I really liked the concept, but surprizingly I found that some of the total costs of ownership changed. When I compared a Mazda, a Taurus came up and listed its cost at approx 31K. When compared with a Nissan Maxima it's cost was 34K why the difference?
Also an explaination of how repair and maintenence costs would help.
fwatson...you are mistaken about using MSRP as a basis for TCO. Edmunds used its TMV data to drive the depreciation and thus TCO values. You are right however that using MSRP would be wrong. Why use a blunt instrument (MSRP) when you have a refined instrument (TMV) at your disposal?
mrdetailer...TCO changes by trim. I am sure that the Taurus that you compared to the Mazda and the Taurus that you compared to the Nissan Maxima were different trims having different TMV values, possibly different engines, etc. and thus the different values.
I will have to check to see what you mean by TMV. But my point is that I paid $8000 less than the purchase figure they give for the car I just bought.
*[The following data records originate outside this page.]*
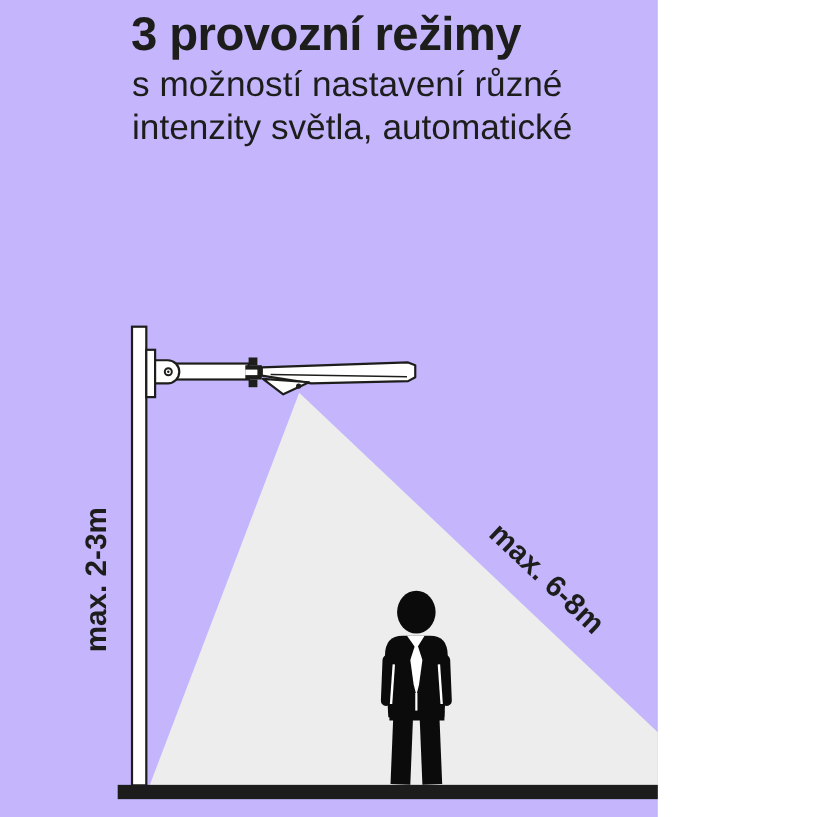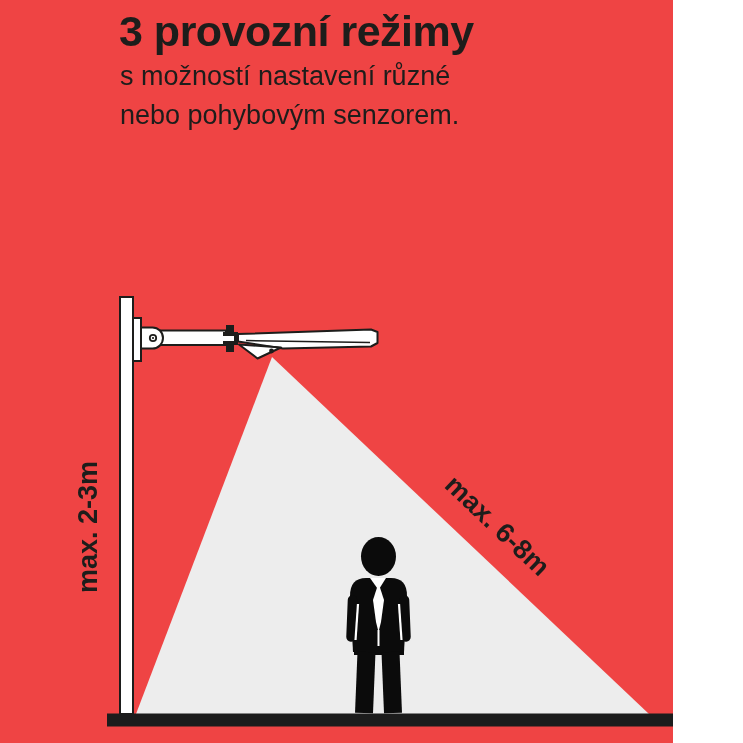--- a/index.html
+++ b/index.html
@@ -10,9 +10,9 @@
   }
   #stage {
     position: relative;
-    width: 673px;
+    width: 598px;
     height: 743px;
-    background: #ef4444;
+    background: #c4b5fd;
     overflow: hidden;
     color: #1d1d1b;
   }

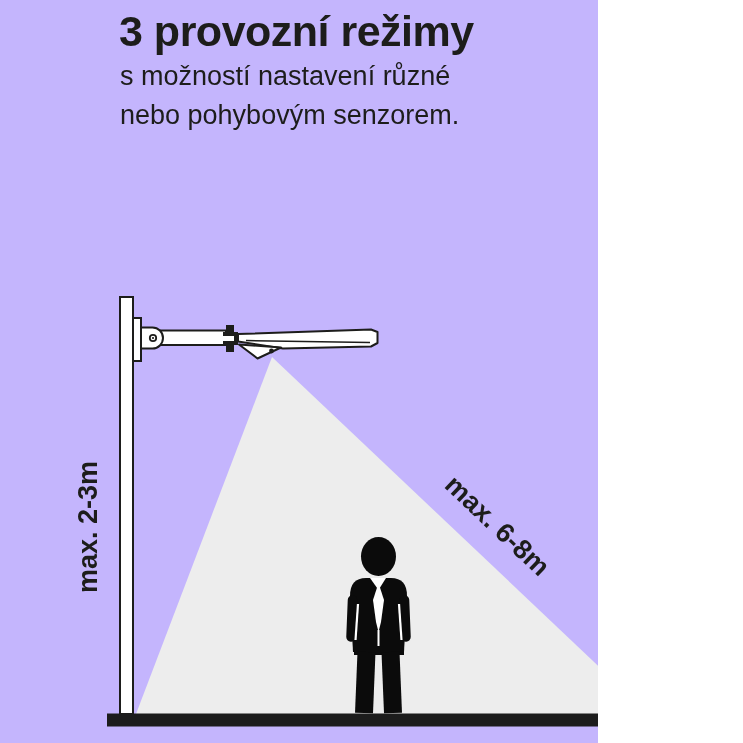--- a/index.html
+++ b/index.html
@@ -31,7 +31,7 @@
     position: absolute;
     left: 120px;
     top: 57px;
-    font-size: 27px;
+    font-size: 32px;
     line-height: 38.5px;
     font-weight: 400;
     color: #1d1d1b;

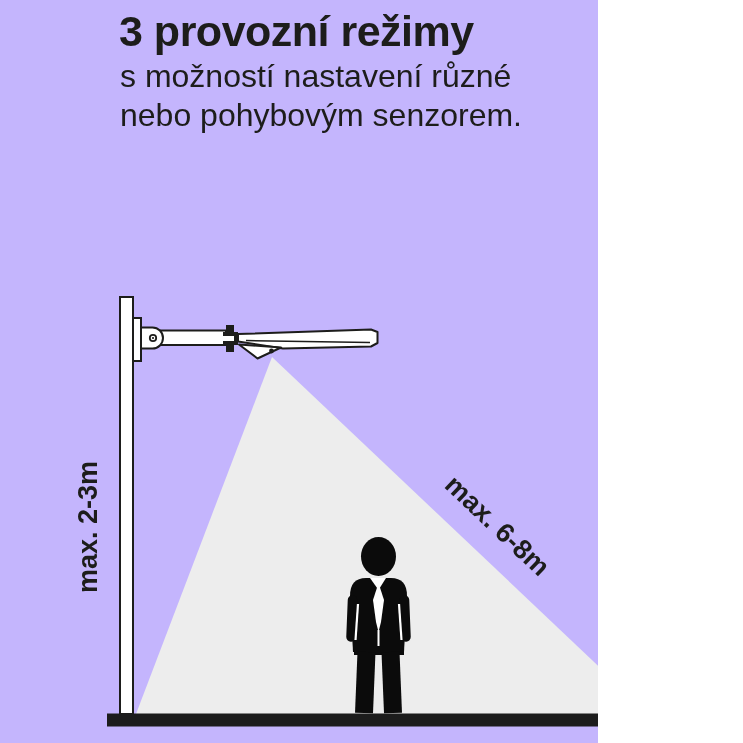--- a/index.html
+++ b/index.html
@@ -68,6 +68,7 @@
   <div class="headline">3 provozní režimy</div>
   <div class="subheadline">
     <div>s možností nastavení různé</div>
+    <div>intenzity světla, automatické</div>
     <div>nebo pohybovým senzorem.</div>
   </div>
 

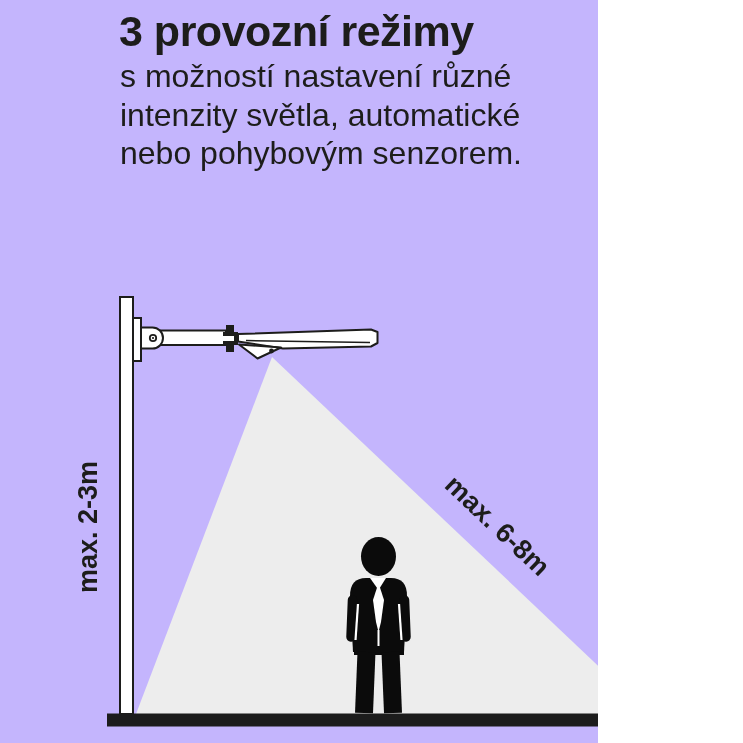--- a/index.html
+++ b/index.html
@@ -69,7 +69,6 @@
   <div class="subheadline">
     <div>s možností nastavení různé</div>
     <div>intenzity světla, automatické</div>
-    <div>nebo pohybovým senzorem.</div>
   </div>
 
   <svg id="diagram-svg" width="743" height="743" viewBox="0 0 743 743">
And they have not taken that possibility into account. In the same way, they have not allowed for those $1000 wax and stripe jobs, and "additional dealer profit" that is added to many new models that are highly popular.
Until the person using this program is allowed to enter the purchase figures they have gotten from dealers, the TCO can not reflect the actual overall cost of buying and owning the vehicles.
That $8000 may disappear in depreciation in the first year or so. But at the same time that $8000 in depreciation can not be a part of ownership cost because it has been completely offset by the $8000 reduction in the initial purchase price.
I assumed they were using MSRP, because both of the cars I checked had purchase prices virtually identical to MSRP.
fwatson...TMV stands for True Market Value and reflects the market transaction price. The number used in TCO is the TMV for the "typically equipped vehicle." Your car may (and probably does) have more or less options than the typically equipped car. There are no "mop and glow" adds in there. I know Edmunds plans to give users the ability to customize the vehicle configuration to more accurately establish the TCO for the user's SPECIFIC car in a future iteration. This goes for each of the TCO categories such as insurance, etc.
The key is to view at how cars compare in terms of costs per mile.
Upon further examination, starting with True Market Value, I find even greater discrepencies in the figures.
Breaking down the TCO shows in my situation, that due to the greatly reduced price I paid, they show more than $800 too much in sales tax and fees. In addition, I have no financing charge (paid cash). That accounts for another $6500 over the 5 years to be subtracted. That is not even remotely offset by any interest or dividends I could get on that money in today's market. My insurance runs about one half of what they are showing, which makes a further $2500 mistake over the 5 years.
I will drive the car only one third the mileage they use, which will not only lower maintenance costs, but cut my fuel bill accordingly, or about $1500.
I will accept their depreciation and repair figures. All in all, instead of the close to $40000 they show as my TCO, mine will be about $29000. That is a very large difference, and I have given them the advantage by using conservative figures for the differences.
As a very rough estimating tool to compare cars, there may be some value to TCO. As an accurate indication of ACTUAL TCO, in my case it is totally useless.
I agree with your post. By not using actual price the TCO is off immediately. Then throw in the other factors and there is a LARGE difference. If for example I compare two vehicles and one has no rebate and the other has a $3000 rebate which is ignored that is a $600 per year difference between vehicle #1 and vehicle #2 figured over a 5 year period. Add in all the other "assuptions" and you will end up being WAY off the mark as you did. To make the TCO accurate it would have to allow the user to put in their own figures but then you could do all this yourself and get a accurate tco estimate on your own without this site.
As far as using TMV for the price. I have found that TMV is not even close in many instances. It doesn't consider ad fees or rebates etc.
TCO site is not a bad idea but it's a long way from being very usefull. Inaccurate info is worse than no info at all!!